Oleh Yusuf Susanto.
Anggota Bidang Organisasi PC IMM Magelang
Mahasiswa Fakultas Hukum
Univ Muhammadiyah Magelang
Semua orang menyadari bahwa manusia adalah makhluq rasional, daripada makhuq ciptaan Allah yang lain. Manusia diberi akal, jasad, dan hati (Qolbu dalam bahasa Arab) yang kesemuanya memiliki fungsi dan peran masing-masing. Berabad-abad yang lalu, Allah telah memberikan informasinya dalam Al Quran yang diturunkan kepada umat ini. Bahwa manusia diciptakan dalam bentuk yang sempurna,
Sesungguhnya kami Telah menciptakan manusia dalam bentuk yang sebaik-baiknya . (At Tien : 4).
Kesempurnaan manusia dapat diukur dari ketiga potensi yang telah Allah berikan yaitu akal, jasad, dan hati. Tetapi entah mengapa, manusia akan di tempatkan di tempat yang paling rendah. Ternyata bagi mereka yang tidak mau beriman kepada Allah dan beramal salih.
Proses berfikir adalah merdeka, Prof. Musa Asyari dalam bukunya Filsafat Islam sunnah nabi dalam berfikir, beliau mengatakan bahwa kebebasan berfikir adalah mutlak milik setiap orang. Meskipun orang tersebut dalam kondisi yang mapan maupun dalam kondisi terhimpit, pastilah proses berfikir selalu berjalan. Umat muslim mengakui bahwa berfikir kritis adalah keharusan, berfikir kritis terhadap lingkungan, terhadap pemerintahan yang dholim, yang terpenting dari kesemuanya itu adalah berfikir kritis terhadap ayat-ayat ciptaan Allah yang terhampar luas di alam ini.

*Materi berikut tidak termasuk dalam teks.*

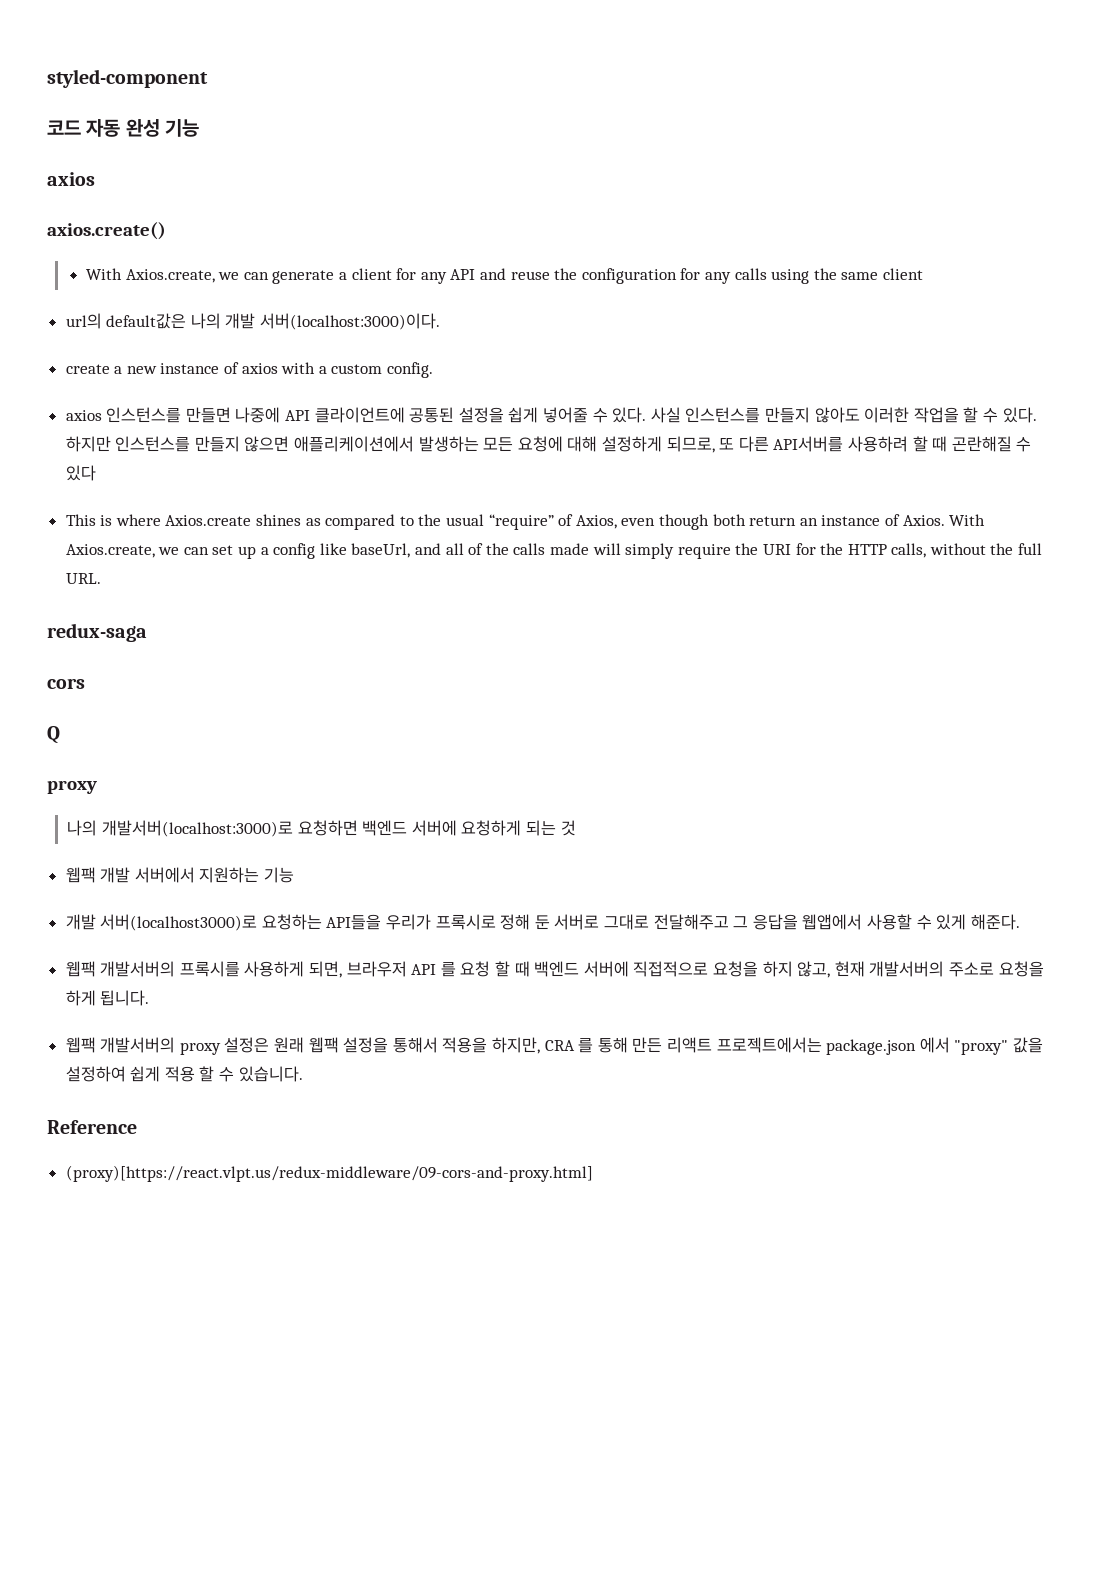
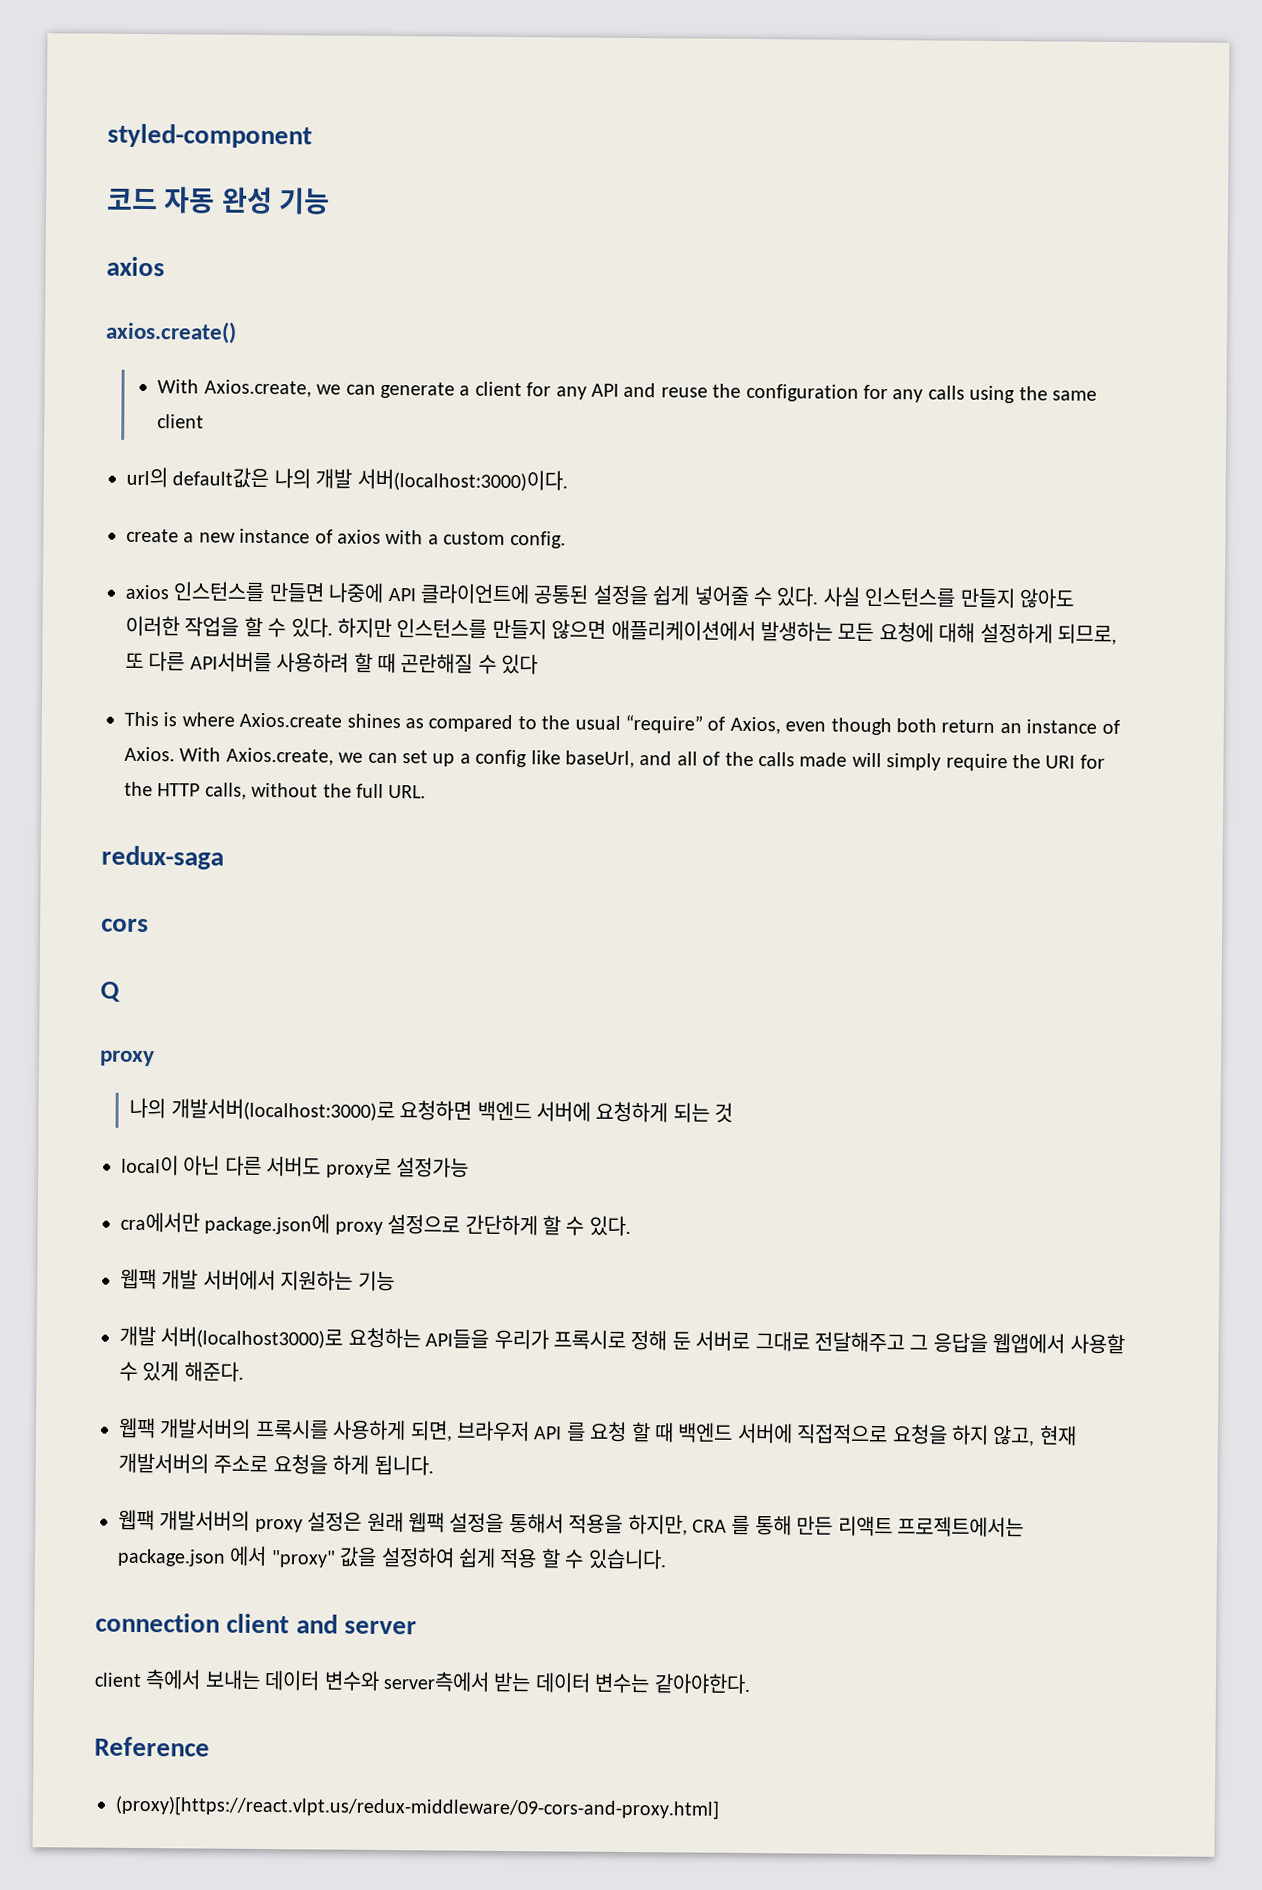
(576, 828) none -> [121,1154,469,1179] [120,1211,631,1237] // local이 아닌 다른 서버도 proxy로 설정가능 // cra에서만 package.json에 proxy 설정으로 간단하게 할 수 있다.
(303, 1074) none -> [95,1612,417,1635] [94,1669,751,1695] // connection client and server // client 측에서 보내는 데이터 변수와 server측에서 받는 데이터 변수는 같아야한다.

Sayangnya potensi berfikir ini sangat kurang diminati di kalangan kita (mahasiswa), banyak yang beranggapan bahwa untuk "berpikir secara kritis", seseorang perlu memegang kepala dengan kedua telapak tangannya, dan menyendiri di sebuah ruangan yang sunyi, jauh dari keramaian dan segala urusan yang ada. Sungguh, mereka telah menganggap " berpikir secara kritis " sebagai sesuatu yang memberatkan dan menyusahkan. Mereka berkesimpulan bahwa pekerjaan ini hanyalah untuk kalangan "filosof". Allah mewajibkan manusia untuk berpikir secara kritis dan merenung. Allah berfirman bahwa Al-Qur'an diturunkan kepada manusia untuk dipikirkan dan direnungkan:
Ini adalah sebuah kitab yang Kami turunkan kepadamu, penuh dengan berkah supaya mereka memperhatikan (merenungkan) ayat-ayatnya dan supaya mendapat pelajaran orang-orang yang mempunyai pikiran" (QS. Shaad, 38: 29).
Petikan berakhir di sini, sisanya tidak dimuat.